The Battle of San Juan (1595) was a Spanish victory during the Anglo–Spanish War. This war broke out in 1585 and was fought not only in the European theatre but in Spain's American colonies. After emerging from six years of disgrace following the resounding defeat of the English Armada at Lisbon in 1589, Francis Drake embarked on a long and disastrous campaign against the Spanish Main, suffering several consecutive defeats there. On 22 November 1595 Drake and John Hawkins tried to invade San Juan, Puerto Rico with 27 ships and 2,500 men. After failing to be able to land at the Ensenada del Escambron on the eastern end of San Juan Islet, he attempted to sail into San Juan Bay with the intention of sacking the city.

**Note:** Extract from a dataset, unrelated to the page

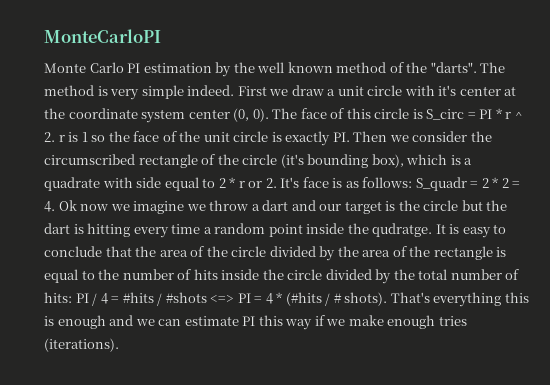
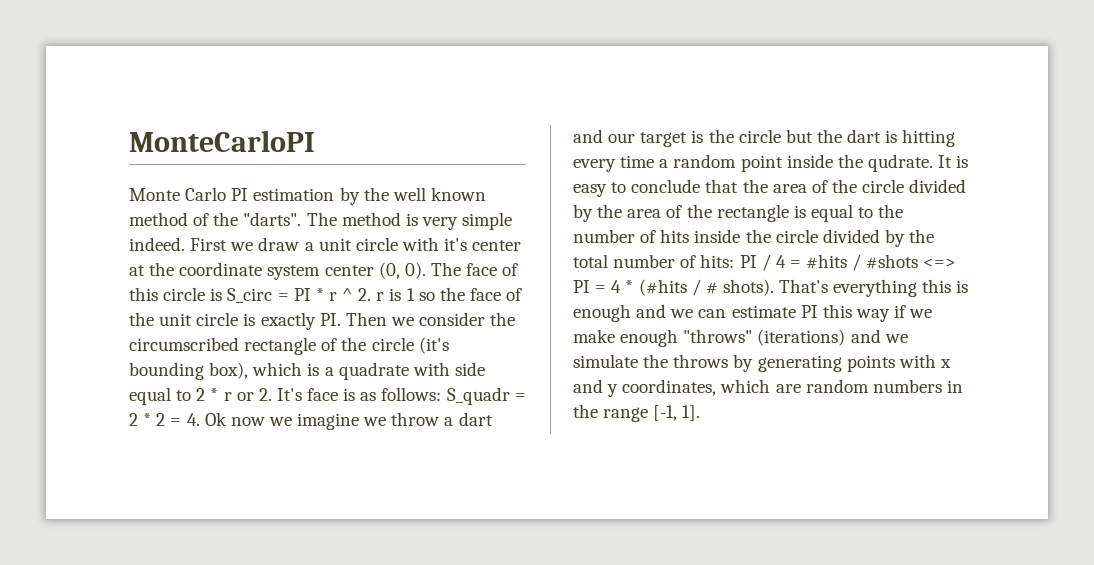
[372,223,433,237] qudratge. -> [867,154,933,172] qudrate.
[438,316,467,326] [44,338,119,352] tries (iterations). -> [683,329,908,346] [573,354,951,372] [573,379,963,397] [573,404,701,422] "throws" (iterations) and we simulate the throws by generating points with x and y coordinates, which are random numbers in the range [-1, 1].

Unable to capture the island, following the death of his comrade, John Hawkins, Drake abandoned San Juan, and set sail for Panama where he died from disease and received a burial at sea after failing to establish an English settlement in America.

Background
Queen Elizabeth I of England sent Sir Francis Drake and Sir John Hawkins on an expedition against the Spanish stronghold of Puerto Rico and Panama, in an attempt to strike a blow against the source of Spain's gold and silver. They set sail from Plymouth on 28 August 1595, with a fleet of 27 ships and 2,500 men. Previous to that, the Spanish West Indian Fleet under the command of General Sancho Pardo Osorio  had sailed from Havana on 10 March with 2,000,000 pesos in gold and silver, bound for Spain. Damage from a storm in the Bermuda Channel five days later necessitated a trip to Puerto Rico for repairs, which was reached on 9 April. The treasure cargo was placed in La Fortaleza for safekeeping while repairs were undertaken. Admiral Pedro Tello de Guzmán, commanding five frigates, was sent to retrieve the treasure. Along the way to Puerto Rico, Tello captured one of Drake's ships, the Francis, near Guadeloupe, upon which he learned of Drake's mission, and hastened to Puerto Rico ahead of Drake.

Battle
General Sancho took command of the shore defences, Admiral Gonzalo Mendez de Cauzo commanded the forts, while Tello defended the harbour with his frigates. The Spanish decided to sink two vessels at the harbour entrance, with Tello's frigates just behind, to prevent the English from entering the harbour. The Spanish defence consisted of 1500 men, 800 of whom manned the 5 frigates, with 70 land-based cannon in addition to those on the frigates. Hawkins had died on 12 November from a fever, while Drake arrived offshore Puerto Rico on 22 November, anchoring off the Boquerón Inlet. The Spanish artillery and scored hits upon Drake's ship, Defiance, killing Sir Nicholas Clifford and Browne.  Drake moved his fleet to the vicinity of Isla de Cabras on 23 November.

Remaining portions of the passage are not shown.